Although he wasn’t particularly religious, my dad was a traditionalist and I know he would have wanted his funeral service to contain at least one reference to the Bible. In recent weeks I’ve often thought of the biblical figure of Job, a blameless and upright man onto whom God delivers endless suffering and hardships in order to test his faith. And in the past few days I've also found myself awake and alone in the darkness, waiting for a miracle to reveal itself, as in the story of Lazarus: my father returned against all possible reason to the world of the living. I was never sure if my dad actually believed in God, but I personally don’t think I’ll ever forgive the universe for heaping so much adversity onto his life. However he was someone who had faith in better days: he was always so casually convinced that he would write a song that would go on to be a hit, that his lottery numbers would come up, that something would come along which would turn the wheel on his fortunes, that he would win. I’m sad for him that these visions of his life transformed remained unrealised and, to an outsider, the narrative arc of his life seems to fall short of redemption.
Or so it seems. The reason I was so keen to speak today was because, as I said at the start, I want to tell you my dad’s story.
In recent days I’ve found myself thinking up different stories, imagining the roads not taken, creating for myself an alternative timeline where the landscape of my dad’s life is smoother, where the challenges are simpler, the losses he suffered less profound.
But I struggle with any scenario I conjure up if I dwell on it for long. When life went wrong for my dad, my sister and I came together to support him, with my sister in particular taking on an extraordinary role in his life. Once again, love found its expression through actions, from housing him and tending to his medical and financial needs through to helping him with his shopping and driving over to his house each week to reset his computer password. During this period my dad’s capacity for emotional candour deepened and those wide ranging conversations we'd always loved took on a more open and heartfelt tone. Simply put, the family we are now was forged in the heat of that loss. It’s a family I wouldn’t have any other way and I feel certain my dad felt the same.

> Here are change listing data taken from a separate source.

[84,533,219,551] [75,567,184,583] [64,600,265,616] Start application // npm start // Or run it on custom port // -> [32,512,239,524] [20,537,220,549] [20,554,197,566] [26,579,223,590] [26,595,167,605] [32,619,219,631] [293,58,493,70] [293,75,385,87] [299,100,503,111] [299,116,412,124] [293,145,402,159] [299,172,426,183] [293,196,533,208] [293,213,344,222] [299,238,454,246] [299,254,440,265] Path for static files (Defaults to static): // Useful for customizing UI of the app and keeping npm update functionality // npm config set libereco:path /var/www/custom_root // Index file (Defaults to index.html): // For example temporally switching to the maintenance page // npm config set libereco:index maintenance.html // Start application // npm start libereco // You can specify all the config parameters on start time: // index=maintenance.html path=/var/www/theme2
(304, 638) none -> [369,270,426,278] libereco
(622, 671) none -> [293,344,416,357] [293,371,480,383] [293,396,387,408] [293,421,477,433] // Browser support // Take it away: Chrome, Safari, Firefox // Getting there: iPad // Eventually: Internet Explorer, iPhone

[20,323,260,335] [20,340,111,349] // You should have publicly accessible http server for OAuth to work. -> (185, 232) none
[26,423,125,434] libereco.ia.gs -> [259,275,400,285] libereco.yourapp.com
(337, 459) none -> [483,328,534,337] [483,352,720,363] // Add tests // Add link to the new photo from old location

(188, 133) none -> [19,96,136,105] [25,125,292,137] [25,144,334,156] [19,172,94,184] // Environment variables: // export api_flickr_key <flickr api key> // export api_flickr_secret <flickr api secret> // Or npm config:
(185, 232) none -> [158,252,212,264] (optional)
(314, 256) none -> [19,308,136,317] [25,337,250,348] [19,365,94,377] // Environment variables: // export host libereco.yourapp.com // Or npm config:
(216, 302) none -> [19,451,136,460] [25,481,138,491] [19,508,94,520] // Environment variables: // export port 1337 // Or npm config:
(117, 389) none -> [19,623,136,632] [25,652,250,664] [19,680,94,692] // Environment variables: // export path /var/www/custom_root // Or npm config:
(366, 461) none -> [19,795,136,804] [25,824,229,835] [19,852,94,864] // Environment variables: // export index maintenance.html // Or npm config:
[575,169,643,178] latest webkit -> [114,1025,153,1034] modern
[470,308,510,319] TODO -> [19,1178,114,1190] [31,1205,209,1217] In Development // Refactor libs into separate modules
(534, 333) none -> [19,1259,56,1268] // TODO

So yes, my dad’s lottery numbers remained elusive to the end, his songs are yet to grace the charts, he never turned that wheel, never won. But I can almost hear his voice telling me: really, it doesn’t matter. As with the egg and spoon race, it’s not the winning in life that counts but the taking part.

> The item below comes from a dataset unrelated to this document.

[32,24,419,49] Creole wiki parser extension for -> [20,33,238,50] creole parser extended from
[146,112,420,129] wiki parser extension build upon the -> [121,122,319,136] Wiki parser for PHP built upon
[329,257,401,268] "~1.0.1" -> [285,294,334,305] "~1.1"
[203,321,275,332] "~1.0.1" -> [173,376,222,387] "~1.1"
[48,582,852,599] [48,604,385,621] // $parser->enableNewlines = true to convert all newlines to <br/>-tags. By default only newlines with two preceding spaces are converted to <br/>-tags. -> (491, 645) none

My dad fought - politely, gently - to live the life he wanted and took part wholeheartedly. That fight is now over and his taking part has come to an end.
But when I think of him, it’s no longer the stories of Job or Lazarus which come to mind but a brief passage which I’m told comes from the story of the prodigal son and which I once heard referred to as the most beautiful sentence ever written but only now fully understand why.
It reads: His father, when he saw him coming, ran to meet him.